For reference, the backing layer 30 may include a glass substrate including soda-lime glass (SLG), a ceramic substrate, a metal substrate including stainless steel, a polymer substrate, or a black back sheet. Can be applied. Meanwhile, as described above, the solar cell layer 40 may be disposed as a set of solar cell unit cells spaced apart from each other between the front glass layer 20 and the rear substrate layer 30.

Here, the solar cell unit cell may be a crystalline solar cell, an amorphous solar cell, a thin film solar cell, a dye-sensitized solar cell, an organic solar cell, or the like.

The solar cell layer 40, by reflecting the incident sunlight to the outside, it can exhibit a unique color of the solar cell layer 40 when viewed from the outside, as described above, the front glass The surface modification layer 22 and the color coating layer 24 formed on the layer 20 may improve the concealment of the inherent color of the solar cell layer 40 and may increase the power generation efficiency for sunlight. .

On the other hand, the solar cell layer 40 is bonded to the color coating layer 24 of the front glass layer 20 and the reflective coating layer 32 of the rear substrate layer 30 by both sides of the bonding sheet 50. Will be done.

The bonding sheet 50 may be formed of one bonding sheet 50 after the bonding process of high temperature pressurization.

That is, the bonding sheet 50 is in contact with both sides of the solar cell layer 40 to bond and seal the color coating layer 24 of the front glass layer 20 and the reflective coating layer 32 of the rear substrate layer 30. Function can be performed.

The bonding sheet 50 blocks the external moisture or oxygen that can reduce the lifespan of the solar cell layer 40, and protects from external shock, and is excellent in preventing degradation by hydrolysis or infrared rays. And it is preferable that a material having a high transmittance to sunlight is applied.

Therefore, the bonding sheet 50 is preferably made of polyvinyl butyral (PVB) or ethylene vinyl acetate (EVA). It is also preferable to include at least one polymer selected from ethylene vinyl acetate partial oxide, silicon resin, ester resin and olefin resin in addition to PVB or EVA.
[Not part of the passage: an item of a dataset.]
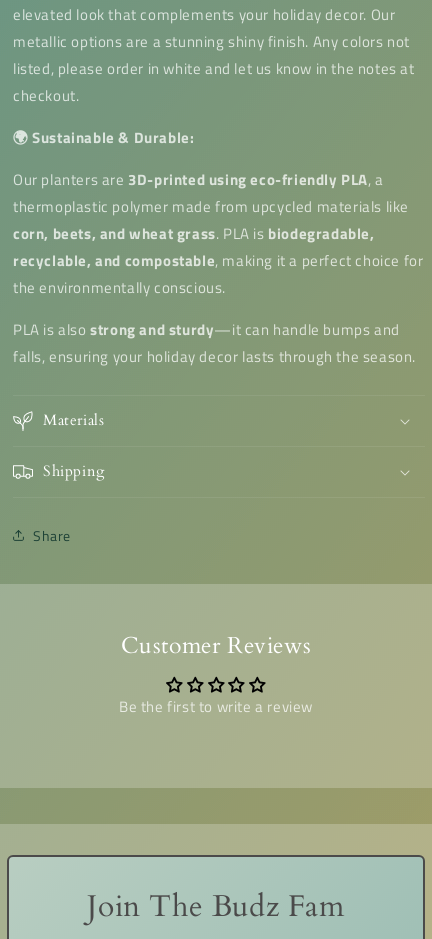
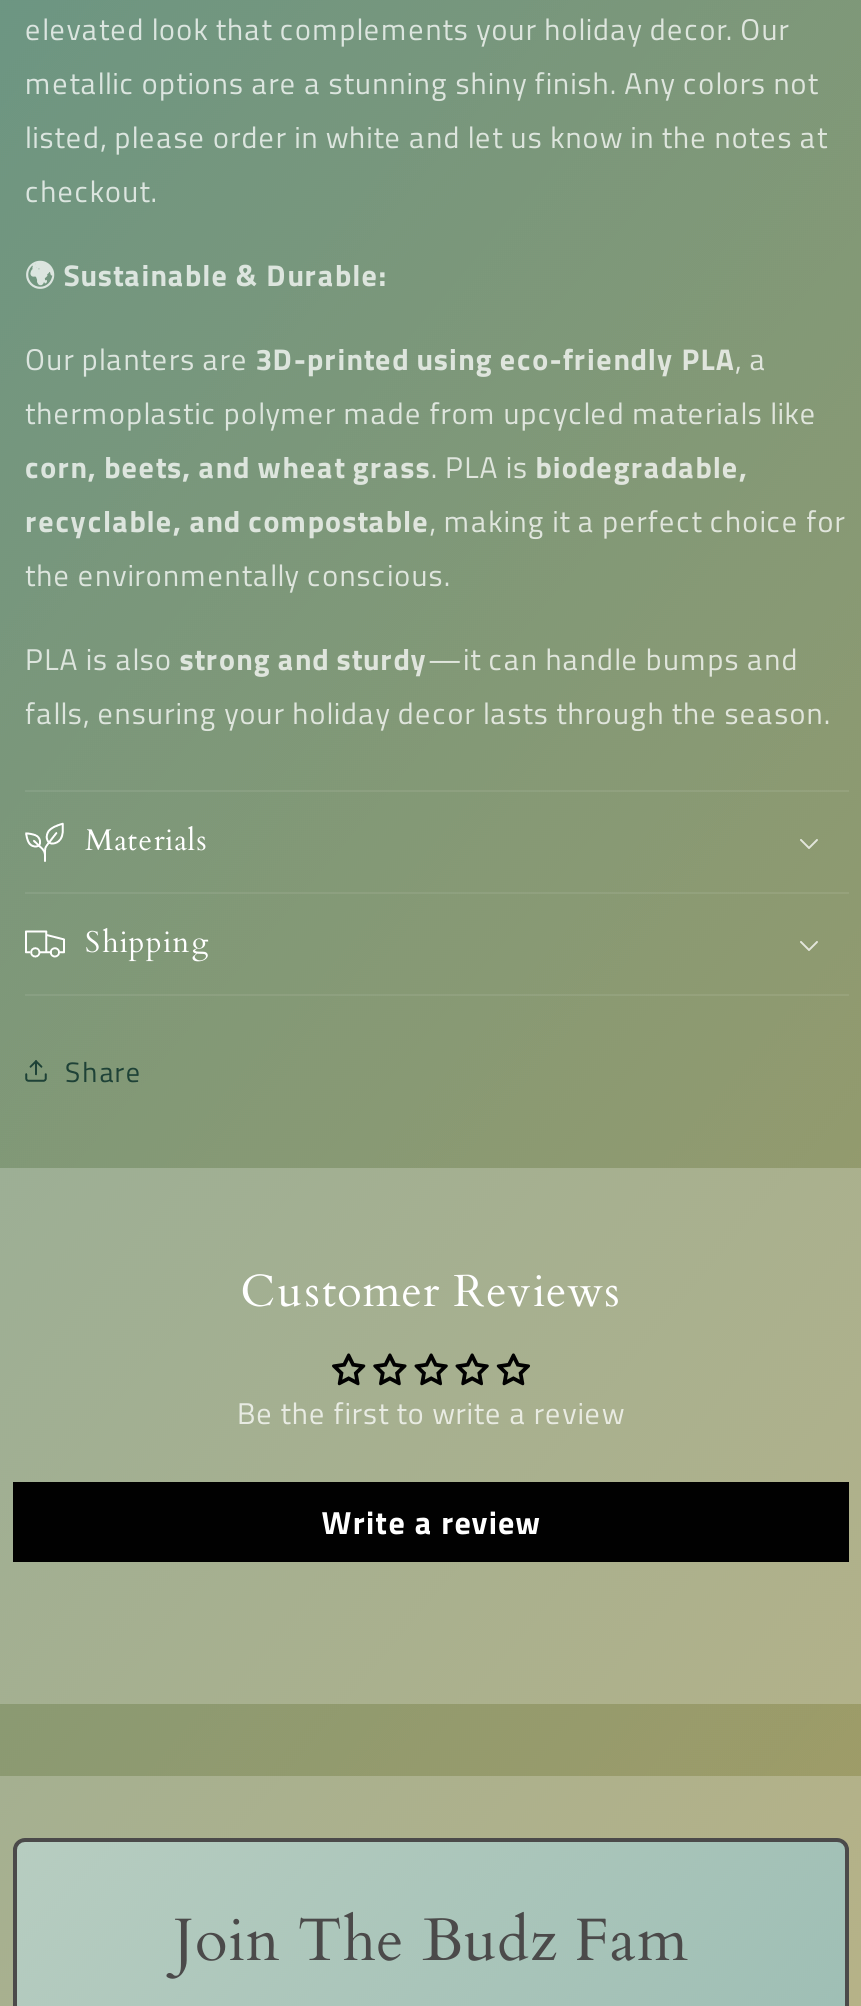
+ Write a review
Color solar cell module 10 according to an embodiment of the present invention that can be made as described above, the surface modification layer 22 is formed on the front surface, the front glass layer coated with a color coating layer 24 on the back By being able to implement a variety of colors by 20, in harmony with the building and the surrounding environment it is possible to further improve the appearance.

In addition, it not only effectively absorbs sunlight incident by the backing substrate layer 30 having the reflective coating layer 32, but also prevents diffuse reflection, thereby making the color more clear, thereby improving aesthetics, and the solar cell layer 40. Can also increase the conversion efficiency.

In particular, the solar light incident by the surface modification layer 22 formed on the front surface of the windshield layer 20 is diffusely reflected to minimize the occurrence of glare around, as well as in the color coating layer 24 of the passed sunlight The reflected light is scattered by the surface modification layer 22 to exhibit various colors according to the viewing direction, thereby improving the aesthetics.

Hereinafter, a structure in which the color solar cell module 10 having the above-described configuration is constructed to be integrated with a building will be described.

FIG. 5 is a partial perspective view illustrating a relationship in which the color solar cell module 10 according to the embodiment of the present invention is formed in a step type and constructed in a structure integrated with a building, and FIG. 6 is an enlarged cross-sectional view of the main part of FIG. 5. to be.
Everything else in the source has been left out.